Uitz E, Aglas F, Hermann J, Rainer F, Kleinert R, Krejs G J
Medizinischen Universitätsklinik Graz.
Wien Med Wochenschr. 1996;146(17):468-71.
A 41-year old caucasian male presented with limited range of motion of the entire spine and myogenous intermittent claudication. He was referred with the diagnosis "ankylosing spondylitis". The clinical picture mimicked ankylosing spondylitis, but there were no corresponding radiological abnormalities despite a 13-year history of his disease. Laboratory values showed markedly elevated levels of muscle enzymes.
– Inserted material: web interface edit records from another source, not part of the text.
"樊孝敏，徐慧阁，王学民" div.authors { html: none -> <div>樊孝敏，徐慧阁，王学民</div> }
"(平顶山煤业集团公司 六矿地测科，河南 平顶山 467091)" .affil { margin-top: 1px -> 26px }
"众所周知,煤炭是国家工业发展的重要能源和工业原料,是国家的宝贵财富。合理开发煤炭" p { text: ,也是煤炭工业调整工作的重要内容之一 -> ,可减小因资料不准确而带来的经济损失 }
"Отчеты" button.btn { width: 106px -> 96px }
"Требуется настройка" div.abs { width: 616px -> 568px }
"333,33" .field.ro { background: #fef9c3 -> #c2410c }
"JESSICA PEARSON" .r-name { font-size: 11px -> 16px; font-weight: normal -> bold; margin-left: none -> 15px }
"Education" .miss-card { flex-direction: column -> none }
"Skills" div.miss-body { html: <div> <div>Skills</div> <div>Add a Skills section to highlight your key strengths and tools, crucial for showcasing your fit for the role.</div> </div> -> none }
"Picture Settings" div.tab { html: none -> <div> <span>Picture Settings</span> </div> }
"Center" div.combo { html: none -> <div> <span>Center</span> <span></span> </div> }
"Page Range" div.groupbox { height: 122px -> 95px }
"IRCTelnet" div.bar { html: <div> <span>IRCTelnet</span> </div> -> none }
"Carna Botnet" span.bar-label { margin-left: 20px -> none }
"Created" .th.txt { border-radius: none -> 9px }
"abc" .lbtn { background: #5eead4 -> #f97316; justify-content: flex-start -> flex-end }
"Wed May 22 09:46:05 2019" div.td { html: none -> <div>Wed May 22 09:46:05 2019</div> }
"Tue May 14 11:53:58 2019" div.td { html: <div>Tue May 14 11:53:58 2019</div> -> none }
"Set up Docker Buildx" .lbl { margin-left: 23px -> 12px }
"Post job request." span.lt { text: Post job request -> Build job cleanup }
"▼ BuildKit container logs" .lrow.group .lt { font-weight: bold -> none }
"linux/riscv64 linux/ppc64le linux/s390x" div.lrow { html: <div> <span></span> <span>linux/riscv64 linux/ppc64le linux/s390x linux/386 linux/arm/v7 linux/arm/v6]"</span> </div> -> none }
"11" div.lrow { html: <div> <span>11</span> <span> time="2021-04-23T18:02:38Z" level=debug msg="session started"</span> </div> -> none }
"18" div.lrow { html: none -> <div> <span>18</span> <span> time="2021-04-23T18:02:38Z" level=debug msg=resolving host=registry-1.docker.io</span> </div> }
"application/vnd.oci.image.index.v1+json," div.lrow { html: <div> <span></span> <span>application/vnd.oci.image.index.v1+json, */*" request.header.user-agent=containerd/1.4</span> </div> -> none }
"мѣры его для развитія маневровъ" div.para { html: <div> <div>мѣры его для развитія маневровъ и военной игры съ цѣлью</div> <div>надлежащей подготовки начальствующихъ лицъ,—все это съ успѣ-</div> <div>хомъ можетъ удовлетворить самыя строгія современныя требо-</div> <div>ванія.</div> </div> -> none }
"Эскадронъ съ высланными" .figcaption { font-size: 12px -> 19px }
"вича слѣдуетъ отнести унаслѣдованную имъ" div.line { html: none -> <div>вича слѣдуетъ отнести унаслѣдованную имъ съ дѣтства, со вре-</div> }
The diagnosis of rigid spine syndrome, a subtype of muscular dystrophy, was made from the clinical picture a normal EMG and degenerative changes on a biopsy from the muscle trapezius. We would like to draw attention to this rare cause of back pain.
一名41岁的白种男性出现整个脊柱活动范围受限和肌源性间歇性跛行。他被转诊时诊断为“强直性脊柱炎”。临床表现类似强直性脊柱炎,但尽管患病13年,却没有相应的放射学异常。实验室检查值显示肌肉酶水平显著升高。根据临床表现、正常的肌电图以及斜方肌活检的退行性改变,诊断为僵硬脊柱综合征,这是肌肉萎缩症的一种亚型。我们想提请注意这种引起背痛的罕见病因。